How to intercept XMLHttpRequest (Xhr) requests in Angular + HttpInterceptor

Balram Chavan
5 min readAug 3

The Angular provides HttpInterceptor to intercept all network requests made by Http or HttpClient service so that you can add headers like Authorization or AppId tokens. But it doesn’t intercept XmlHttpRequest (XHR) requests made explicitly. In this story, we will see how to intercept XHR requests in Angular.

Angular HttpInterceptor:

When you have to pass specific headers or modify the response of REST APIs consumed in Angular application, HttpInterceptor provide a solution to do in a central place. For example, Authorization header where you can pass Auth tokenBearer <auth-token> by reading it from local state or service.
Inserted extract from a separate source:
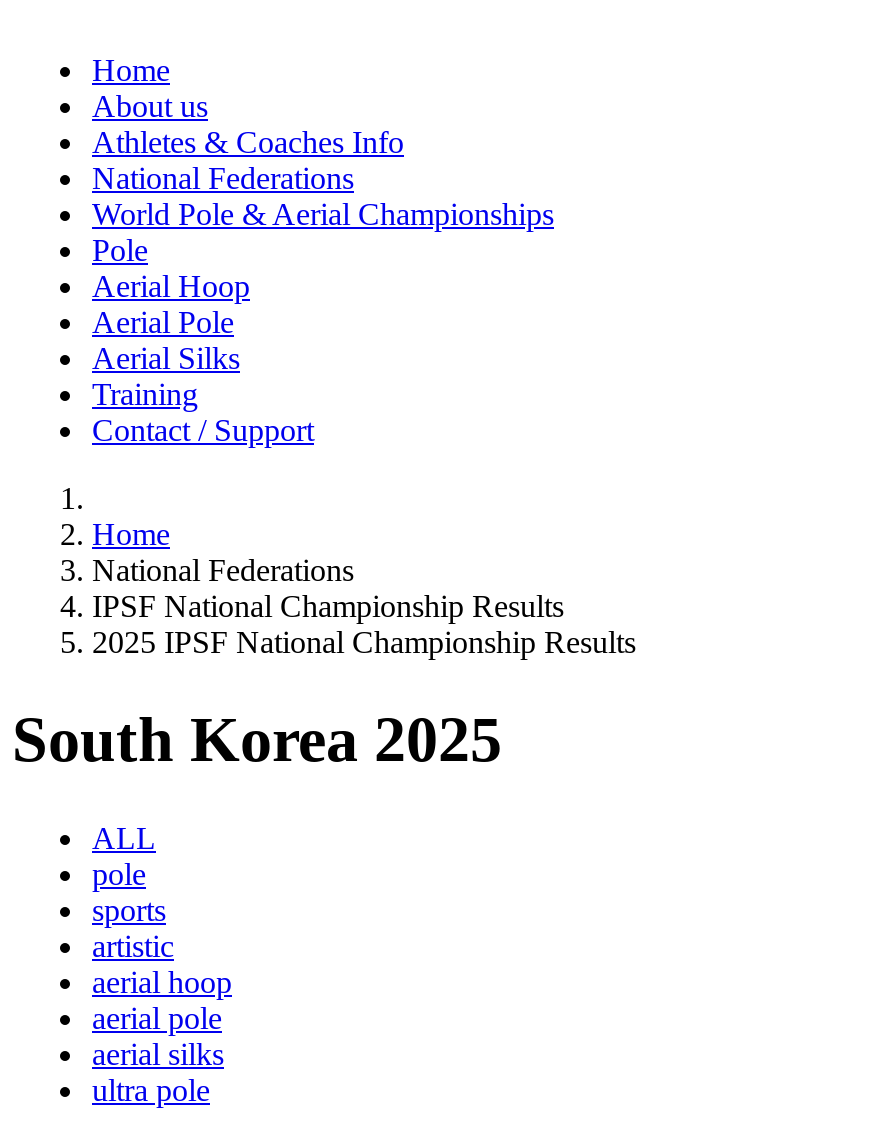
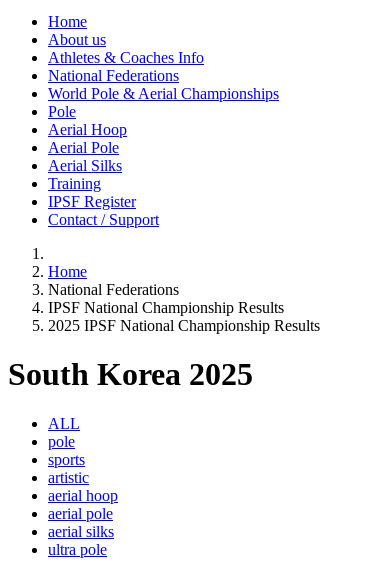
+ IPSF Register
Or adding AppId or ApiKeyheaders where you specify these values to consume secured APIs.

Here is the simple HttpInterceptor example where we are passing DUMMY_AUTH_TOKEN value in Authorization token.
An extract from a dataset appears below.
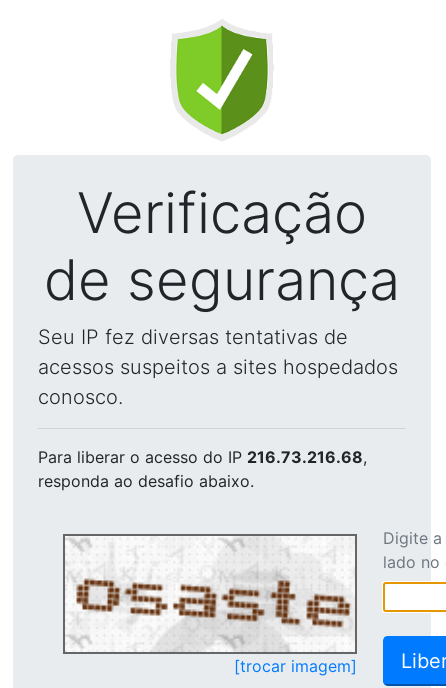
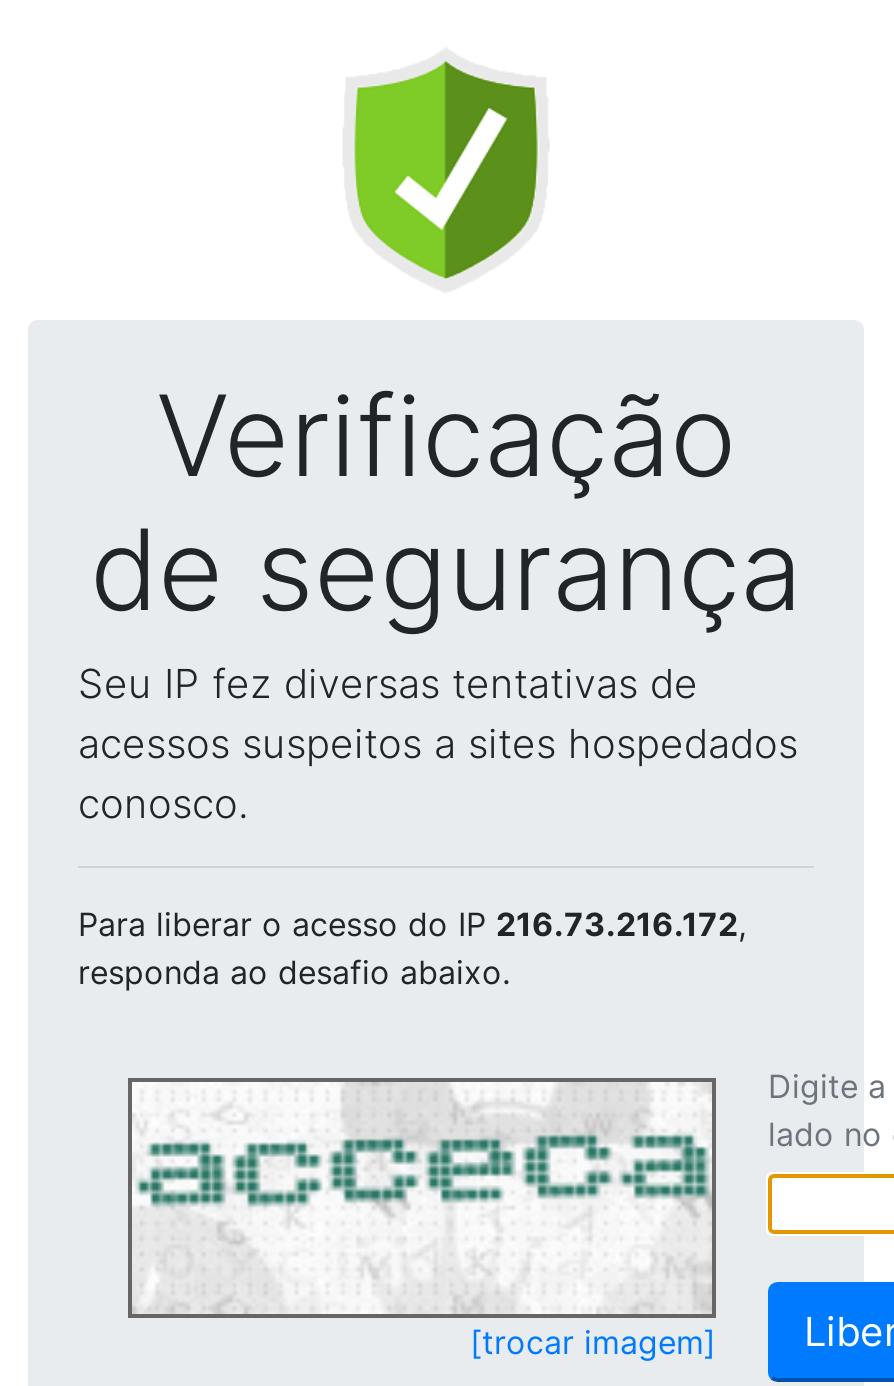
- Para liberar o acesso do IP 216.73.216.68,
+ Para liberar o acesso do IP 216.73.216.172,

- [image]
+ [image]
You can see the Authorization header is added to outgoing request.

Angular Interceptor does more than just passing the headers. Checkout the official documentation to see how to log requests/response, cache requests.

XMLHttpRequest originating from third party components

If you are consuming REST APIs via Http (obsolete) or HttpClient services, and you have configured the HttpInterceptor properly in a single AppModule providers, then you wouldn’t need to worry about this situation. All requests shall be intercepted by HttpInterceptor.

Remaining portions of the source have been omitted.